Other Republicans argue that their leaders, by conceding there are risks in failing to increase the borrowing limit, have been hoodwinked by the White House. These Republicans dispute Obama's warnings that Social Security checks and other obligations may go unpaid.
"I would encourage the speaker not to believe the president anymore when he says things like that," Rep. Louie Gohmert (R-Texas) said Wednesday at a news conference organized by Rep. Michele Bachmann.
In another sign of division, Bachmann, running for the GOP presidential nomination, said she would vote to raise the debt ceiling only if the deal repealed the president's healthcare law.
But even Cantor, who has lined up with conservatives in his chamber, ruled out that possibility.
The Republican disarray contrasts with a tradition of GOP unity and discipline, having the effect of making Democrats appear nearly unified. But many Democrats are as anxious about where the White House is headed with debt negotiations.
Beleaguered liberals are perturbed by Obama's eagerness to cut a deal even it means changes to entitlement programs.
"It shows a willingness to throw us under the bus, politically speaking," said Rep. Raul Grijalva (D-Ariz.).
Obama's supporters believe that he'll emerge from the high-stakes talk with his reputation intact as someone who isn't motivated by political calculation. They see his willingness to retool Medicare and Social Security programs as proof that he will assume political risk if it is in the country's interest.

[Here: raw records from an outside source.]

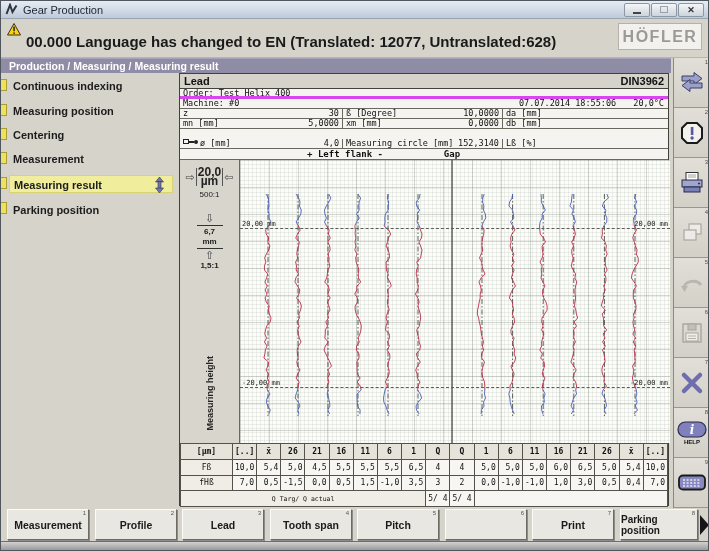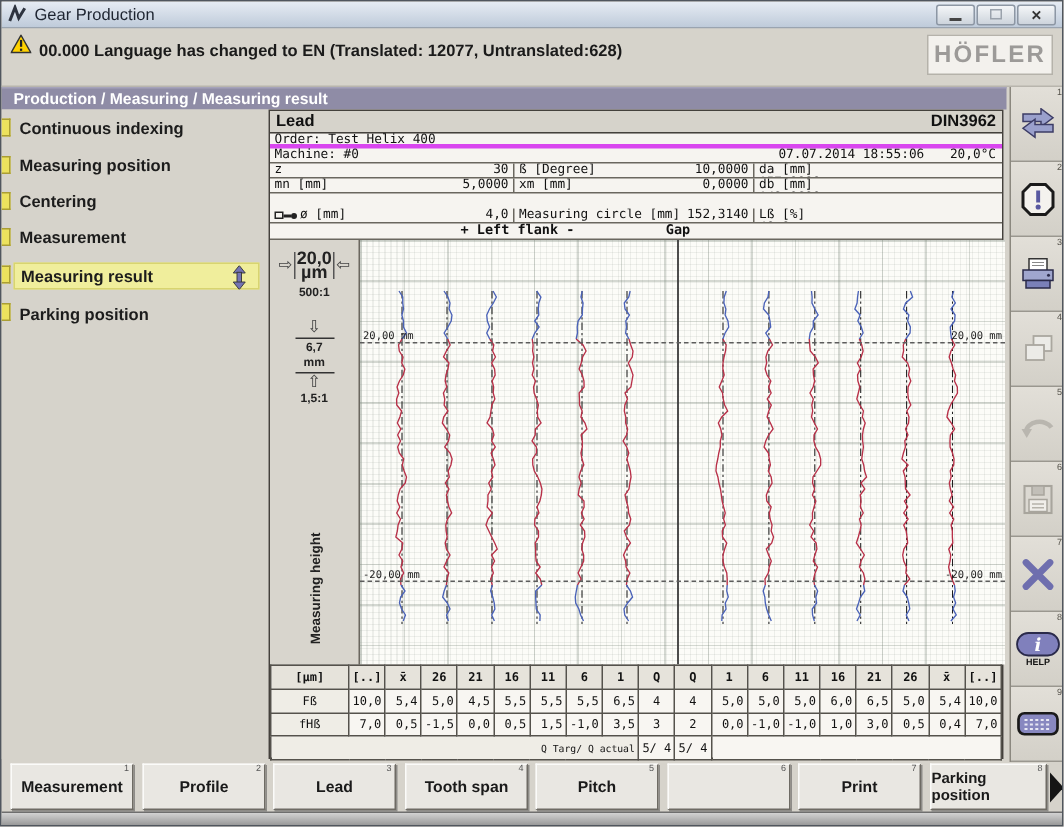--- a/index.html
+++ b/index.html
@@ -14,21 +14,21 @@
   .winbtns{margin-left:auto;display:flex;gap:1px;}
   .wb{width:26px;height:14px;background:linear-gradient(#f4f6f8,#cdd4dc);
     border:1px solid #8d97a4;border-radius:2px;display:flex;align-items:center;justify-content:center;
     font-size:8px;color:#333;}
   .wb .minglyph{display:block;width:8px;height:0;border-bottom:2px solid #444;margin-top:6px;}
   .wb .maxglyph{display:block;width:8px;height:7px;border:1.5px solid #9aa2ac;}
   .wb.close{font-size:9px;font-weight:bold;}
   
   .msgbar{position:absolute;left:0;top:18px;width:100%;height:39px;background:#d6d3cb;
     border-bottom:1px solid #b8b5ad;display:flex;align-items:flex-start;padding:4px 6px;}
-  .msgtext{font-size:11px;font-weight:bold;color:#1a1a1a;margin-left:5px;margin-top:5px;}
+  .msgtext{font-size:15px;font-weight:bold;color:#1a1a1a;margin-left:5px;margin-top:10px;}
   .logo{position:absolute;right:6px;top:4px;width:84px;height:27px;background:#f3f1ed;
     border:1px solid #b5b2aa;display:flex;align-items:center;justify-content:center;
     font-size:16px;font-weight:900;letter-spacing:1.5px;color:#9c9a98;}
   
   .breadcrumb{position:absolute;left:0;top:57px;width:670px;height:15px;background:#8f8ca6;
     border-top:1px solid #a5a2ba;color:#fff;font-size:10.5px;font-weight:bold;
     line-height:15px;padding-left:8px;}
   
   .sidebar{position:absolute;left:0;top:72px;width:178px;height:433px;background:#d6d3cb;}
   .sb-item{position:absolute;left:8px;width:164px;height:18px;font-size:11px;font-weight:bold;
@@ -60,21 +60,21 @@
     font-size:9px;font-weight:bold;line-height:11px;color:#111;}
   .flankhdr .fl{position:absolute;text-align:center;}
   
   .chart{position:absolute;left:0;top:86px;width:100%;height:283px;border-bottom:1px solid #44413c;}
   .scalepanel{position:absolute;left:0;top:0;width:60px;height:283px;background:#d8d5cd;
     border-right:1px solid #6a675f;text-align:center;color:#222;}
   .sp-um{margin-top:8px;display:flex;align-items:center;justify-content:center;gap:1px;}
   .sp-um .arr{font-size:11px;color:#444;line-height:12px;}
   .sp-um .bar{width:1px;height:18px;background:#555;}
   .sp-um .val{font-size:12px;font-weight:bold;line-height:9px;}
-  .sp-ratio{font-size:8px;font-weight:bold;margin-top:4px;}
+  .sp-ratio{font-size:8px;font-weight:normal;margin-top:4px;}
   .sp-mm{margin-top:14px;font-size:8px;font-weight:bold;line-height:10px;}
   .sp-mm .arr{font-size:11px;font-weight:normal;color:#444;line-height:11px;}
   .sp-mm hr{width:26px;border:none;border-top:1px solid #333;margin:1px auto;}
   .sp-axis{position:absolute;left:0;bottom:8px;width:100%;text-align:center;}
   .sp-axis span{writing-mode:vertical-rl;transform:rotate(180deg);font-size:9px;font-weight:bold;color:#222;}
   .plot{position:absolute;left:60px;top:0;width:430px;height:283px;
     background:
       repeating-linear-gradient(to right, rgba(120,132,120,.30) 0 1px, transparent 1px 29px),
       repeating-linear-gradient(to bottom, rgba(120,132,120,.30) 0 1px, transparent 1px 27px),
       repeating-linear-gradient(to right, rgba(150,158,150,.15) 0 1px, transparent 1px 4px),
@@ -87,21 +87,21 @@
   .refline .lab.r{right:2px;}
   
   .results{position:absolute;left:0;top:369px;width:100%;height:64px;}
   .results table{width:100%;height:100%;border-collapse:collapse;table-layout:fixed;
     font-family:"DejaVu Sans Mono",monospace;font-size:8px;color:#111;}
   .results td{border:1px solid #55524c;padding:0 2px;height:13px;white-space:nowrap;overflow:hidden;}
   .results tr:first-child td{background:#e6e3db;text-align:center;font-weight:bold;}
   .results td.lab{text-align:center;background:#efede6;}
   .results td.num{text-align:right;background:#f8f6f2;}
   .results td.qv{text-align:center;background:#f8f6f2;}
-  .results td.qlab{font-size:6.5px;background:#efede6;text-align:right;}
+  .results td.qlab{font-size:6.5px;background:#efede6;text-align:center;}
   .results td.empty{background:#f8f6f2;}
   
   .sidecol{position:absolute;left:672px;top:57px;width:37px;height:450px;background:#dad7d0;
     border-left:1px solid #8b887f;}
   .side-btn{position:relative;width:100%;height:50px;border-bottom:1px solid #9a978f;
     display:flex;align-items:center;justify-content:center;flex-direction:column;
     background:linear-gradient(#e2dfd8,#d3d0c8);}
   .side-btn .num{position:absolute;top:1px;right:2px;font-size:6px;color:#55524a;}
   .side-btn .help-lab{font-size:6px;font-weight:bold;color:#111;margin-top:1px;}
   
@@ -210,21 +210,21 @@
           <span>xm [mm]</span>
           <span>0,0000</span>
         </div>
       <div class="pcell">
           <span>db [mm]</span>
           <span>142,8688</span>
         </div>
     </div>
     <div class="prow mono" style="top:65px">
       <div class="pcell">
-        <span style="display:inline-flex;align-items:center;">
+        <span style="display:inline-flex;align-items:flex-start;">
           <span class="probe">
               <span class="p-rect"></span>
               <span class="p-line"></span>
               <span class="p-dot"></span>
             </span>
           <span>ø [mm]</span>
         </span>
         <span>4,0</span>
       </div>
       <div class="pcell">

Bill Burton, a former White House press aide, said that Obama "showed a willingness to do something that obviously antagonized even his closest allies in order to move forward."

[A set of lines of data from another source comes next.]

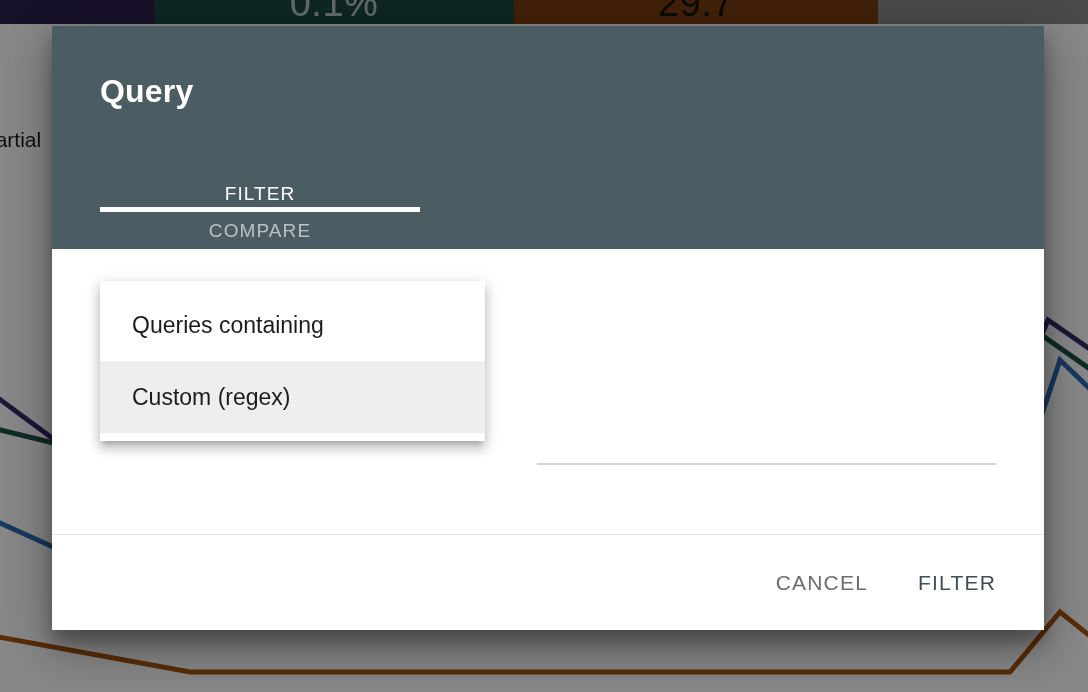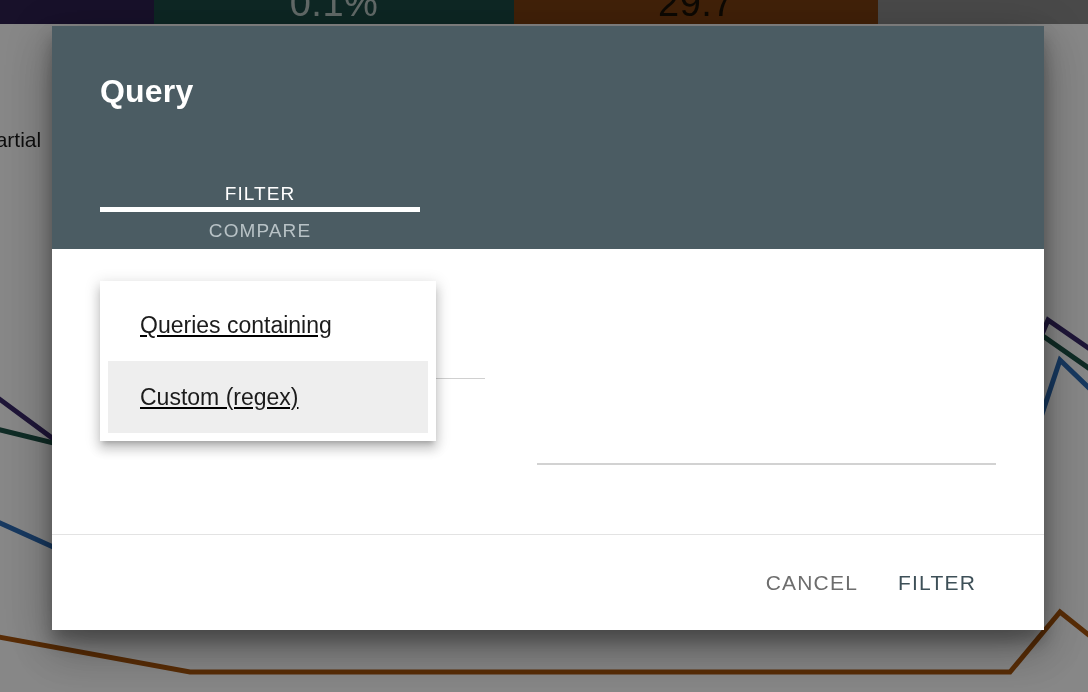--- a/index.html
+++ b/index.html
@@ -184,48 +184,47 @@
   #dialog-footer {
     position: absolute;
     left: 0;
     bottom: 0;
     width: 992px;
     height: 96px;
     border-top: 1px solid #e3e3e3;
     display: flex;
     align-items: center;
     justify-content: flex-end;
-    padding-right: 48px;
-    gap: 0;
+    padding-right: 28px;
+    gap: 10px;
     background: #ffffff;
   }
   .footer-btn {
     border: 0;
     background: transparent;
     font-family: inherit;
     font-size: 21px;
     letter-spacing: 1.2px;
     padding: 12px 20px;
     cursor: pointer;
   }
   #cancel-button { color: #6d6d6d; }
   #apply-button  { color: #3e5058; }
 
   
   #filter-type-menu {
     position: absolute;
     left: 100px;
     top: 281px;
-    width: 336px;
+    width: 385px;
     background: #ffffff;
     box-shadow: 0 5px 5px -3px rgba(0,0,0,.2), 0 8px 10px 1px rgba(0,0,0,.14),
                 0 3px 14px 2px rgba(0,0,0,.12);
-    padding: 8px 8px;
+    padding: 8px 0;
     z-index: 50;
-    text-decoration: underline;
   }
   .menu-item {
     height: 72px;
     display: flex;
     align-items: center;
     padding-left: 32px;
     font-size: 23px;
     color: #1c1c1c;
     cursor: pointer;
     user-select: none;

But one liberal group has organized an Internet petition to leave entitlement benefits intact. Adam Green, cofounder of the Progressive Change Campaign Committee, said Wednesday that 200,000 people had pledged to neither donate to Obama nor volunteer for his campaign if he allowed cuts to Medicare, Social Security or Medicaid.
Meanwhile, the chairman of the Congressional Hispanic Caucus, a constituency Obama cannot afford to alienate, called on the White House and congressional negotiators to avoid cuts to programs that are part of the basic social safety net.
Rep. Charles Gonzalez (D-Texas) laid out the importance of the major entitlement programs to Latino constituents and warned that the debt ceiling debate had to be solved "without devastating cuts to Social Security, Medicare and Medicaid."
Lisa Mascaro in the Washington bureau contributed to this report.